#### DATASET
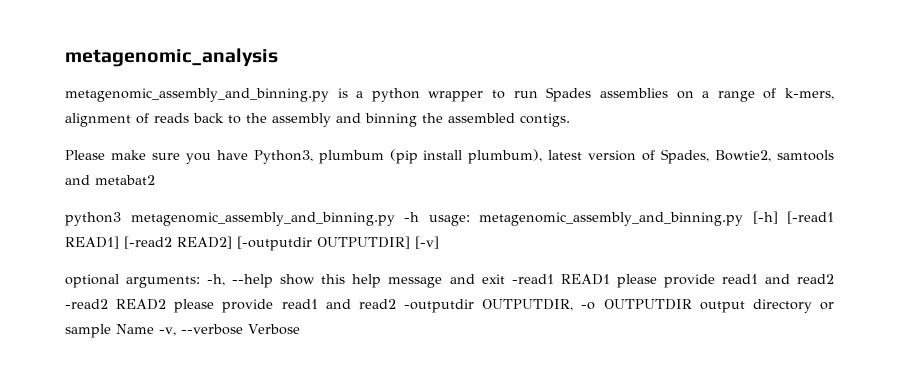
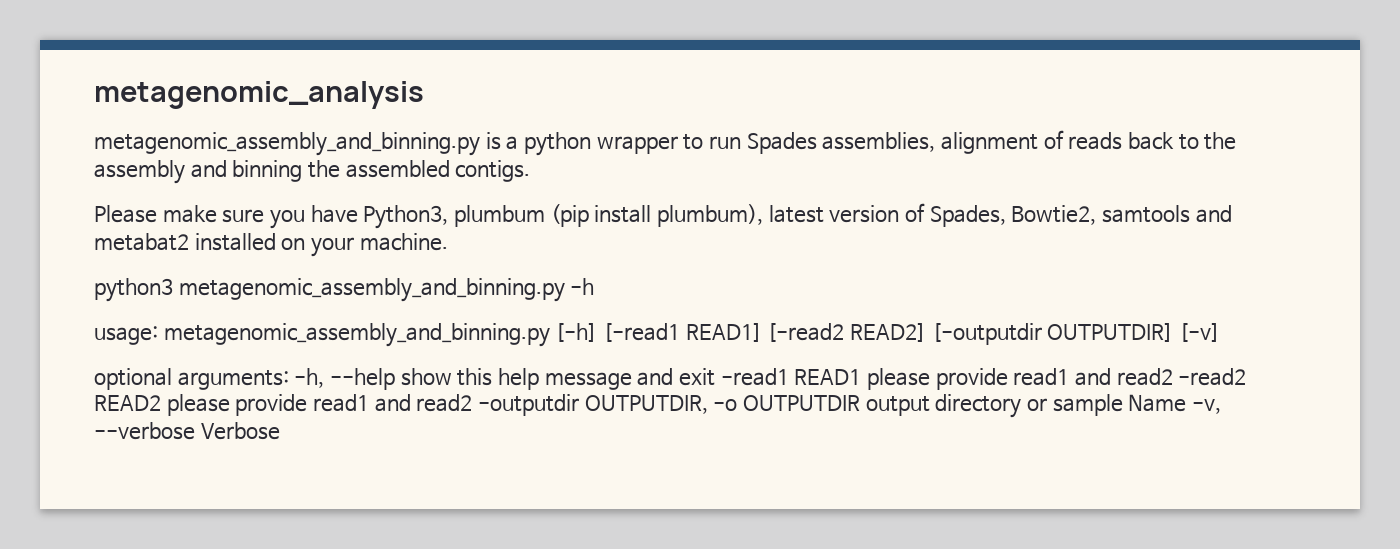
- metagenomic_assembly_and_binning.py is a python wrapper to run Spades assemblies on a range of k-mers, alignment of reads back to the assembly and binning the assembled contigs.
+ metagenomic_assembly_and_binning.py is a python wrapper to run Spades assemblies, alignment of reads back to the assembly and binning the assembled contigs.
- Please make sure you have Python3, plumbum (pip install plumbum), latest version of Spades, Bowtie2, samtools and metabat2
+ Please make sure you have Python3, plumbum (pip install plumbum), latest version of Spades, Bowtie2, samtools and metabat2 installed on your machine.
- python3 metagenomic_assembly_and_binning.py -h usage: metagenomic_assembly_and_binning.py [-h] [-read1 READ1] [-read2 READ2] [-outputdir OUTPUTDIR] [-v]
+ python3 metagenomic_assembly_and_binning.py -h
+ usage: metagenomic_assembly_and_binning.py [-h] [-read1 READ1] [-read2 READ2] [-outputdir OUTPUTDIR] [-v]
########
Strip out the pictures and reproduce the remaining material above exactly.

■ **RESPONSE BELOW**
- metagenomic_assembly_and_binning.py is a python wrapper to run Spades assemblies on a range of k-mers, alignment of reads back to the assembly and binning the assembled contigs.
+ metagenomic_assembly_and_binning.py is a python wrapper to run Spades assemblies, alignment of reads back to the assembly and binning the assembled contigs.
- Please make sure you have Python3, plumbum (pip install plumbum), latest version of Spades, Bowtie2, samtools and metabat2
+ Please make sure you have Python3, plumbum (pip install plumbum), latest version of Spades, Bowtie2, samtools and metabat2 installed on your machine.
- python3 metagenomic_assembly_and_binning.py -h usage: metagenomic_assembly_and_binning.py [-h] [-read1 READ1] [-read2 READ2] [-outputdir OUTPUTDIR] [-v]
+ python3 metagenomic_assembly_and_binning.py -h
+ usage: metagenomic_assembly_and_binning.py [-h] [-read1 READ1] [-read2 READ2] [-outputdir OUTPUTDIR] [-v]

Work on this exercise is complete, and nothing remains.